Atypical cleavage of protonated N-fatty acyl amino acids derived from aspartic acid evidenced by sequential MS3 experiments.

Lipidomics calls for information on detected lipids and conjugates whose structural elucidation by mass spectrometry requires to rationalization of their gas phase dissociations toward collision-induced dissociation (CID) processes. This study focused on activated dissociations of two lipoamino acid (LAA) systems composed of N-palmitoyl acyl coupled with aspartic and glutamic acid mono ethyl esters (as LAA(*D) and LAA(*E)). Although in MS/MS, their CID spectra show similar trends, e.g., release of water and ethanol, the [(LAA(*D/*E)+H)-C2H5OH]+ product ions dissociate via distinct pathways in sequential MS3 experiments. The formation of all the product ions is rationalized by charge-promoted cleavages often involving stepwise processes with ion isomerization into ion-dipole prior to dissociation. The latter explains the maleic anhydride or ketene neutral losses from N-palmitoyl acyl aspartate and glutamate anhydride fragment ions, respectively.

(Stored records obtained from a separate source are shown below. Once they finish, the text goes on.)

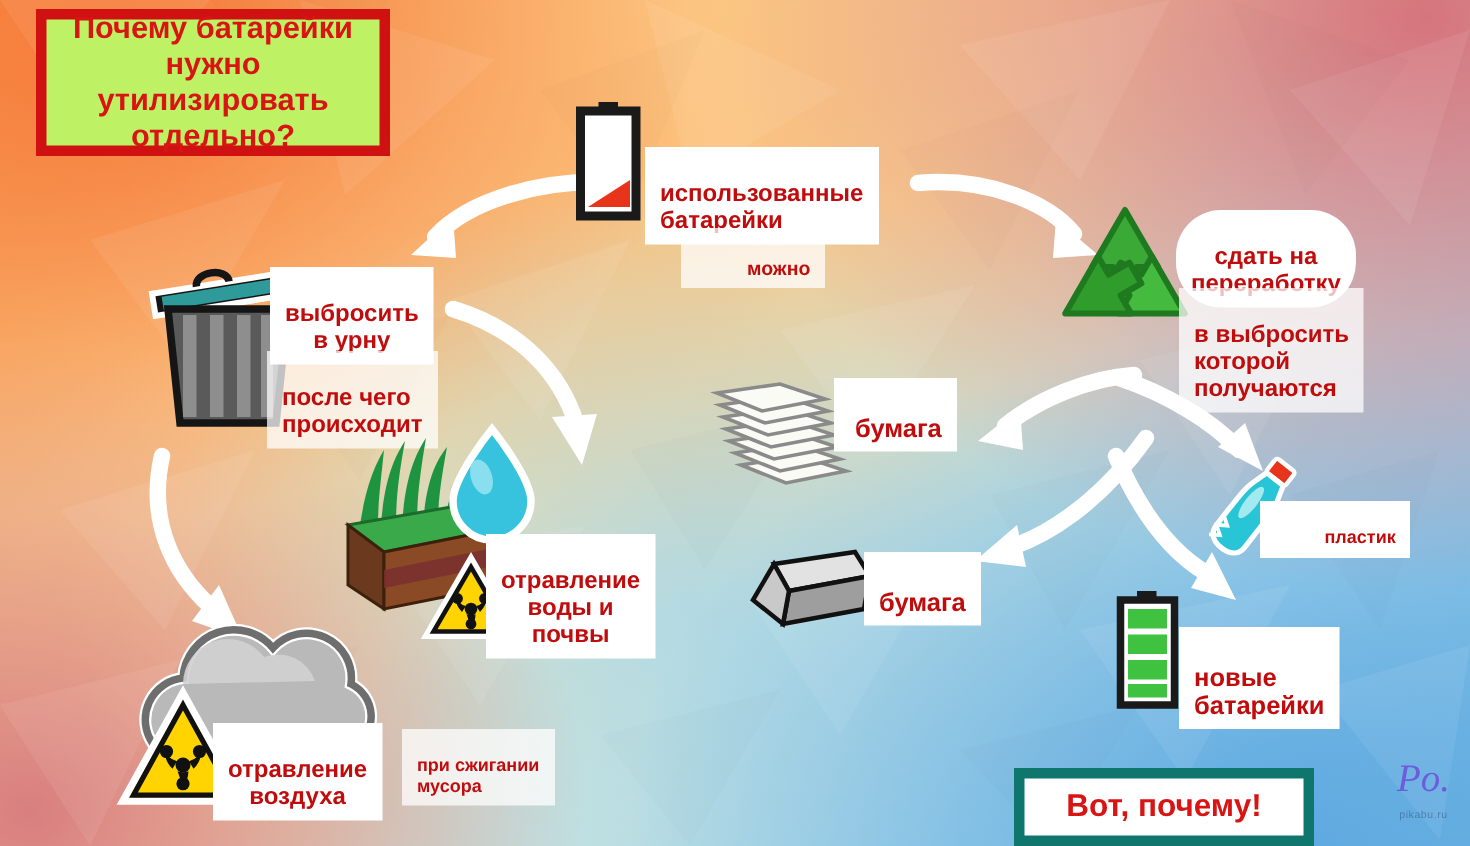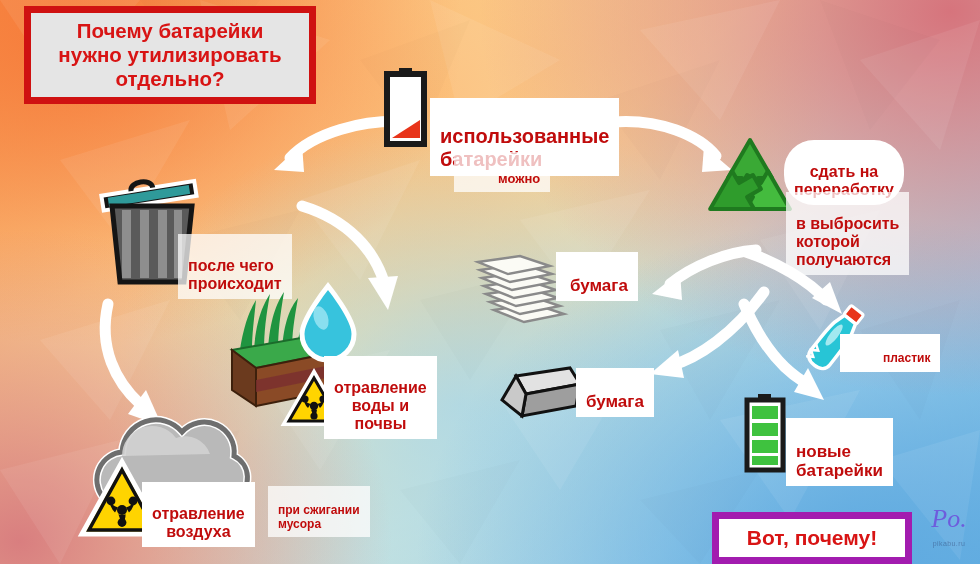"Почему батарейки" #title-box { background: #e5e5e5 -> #bef264; width: 292px -> 236px }
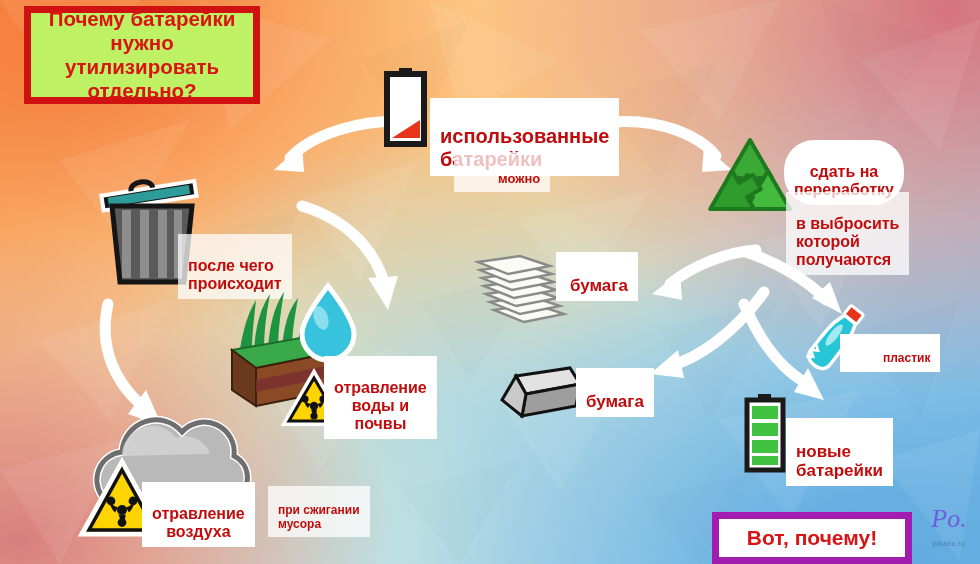"использованные" div.wbox { font-size: 20px -> 16px }
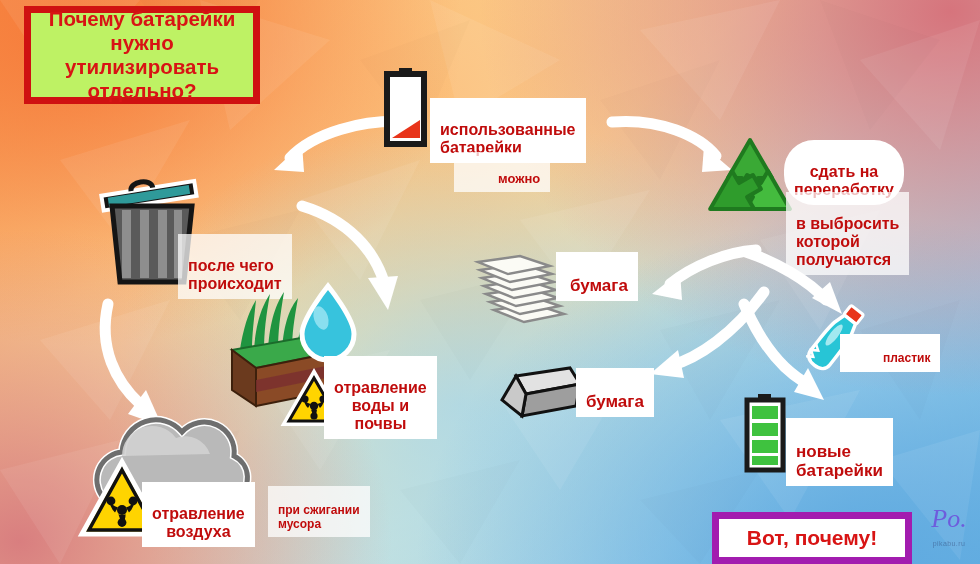"выбросить" div.wbox { html: none -> <div> <span>выбросить в урну</span> </div> }
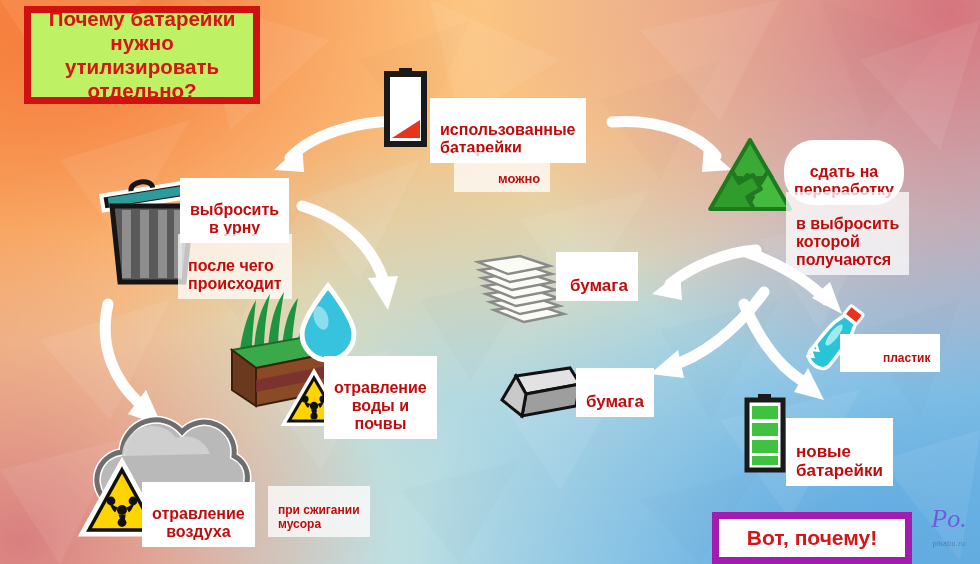"Вот, почему!" #conclusion-box { border: 7px solid #a21caf -> 7px solid #0f766e; left: 712px -> 676px }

Consequently, protonated palmitoyl acid amide is generated from LAA(*D), whereas LAA(*E) leads to the [*E+H-H2O]+ anhydride. The former releases ammonia to provide acylium, which gives the C n H(2n-1) and C n H(2n-3) carbenium series. This should offer structural information, e.g., to locate either unsaturation(s) or alkyl group branching present on the various fatty acyl moieties of lipo-aspartic acid in further studies based on MS n experiments.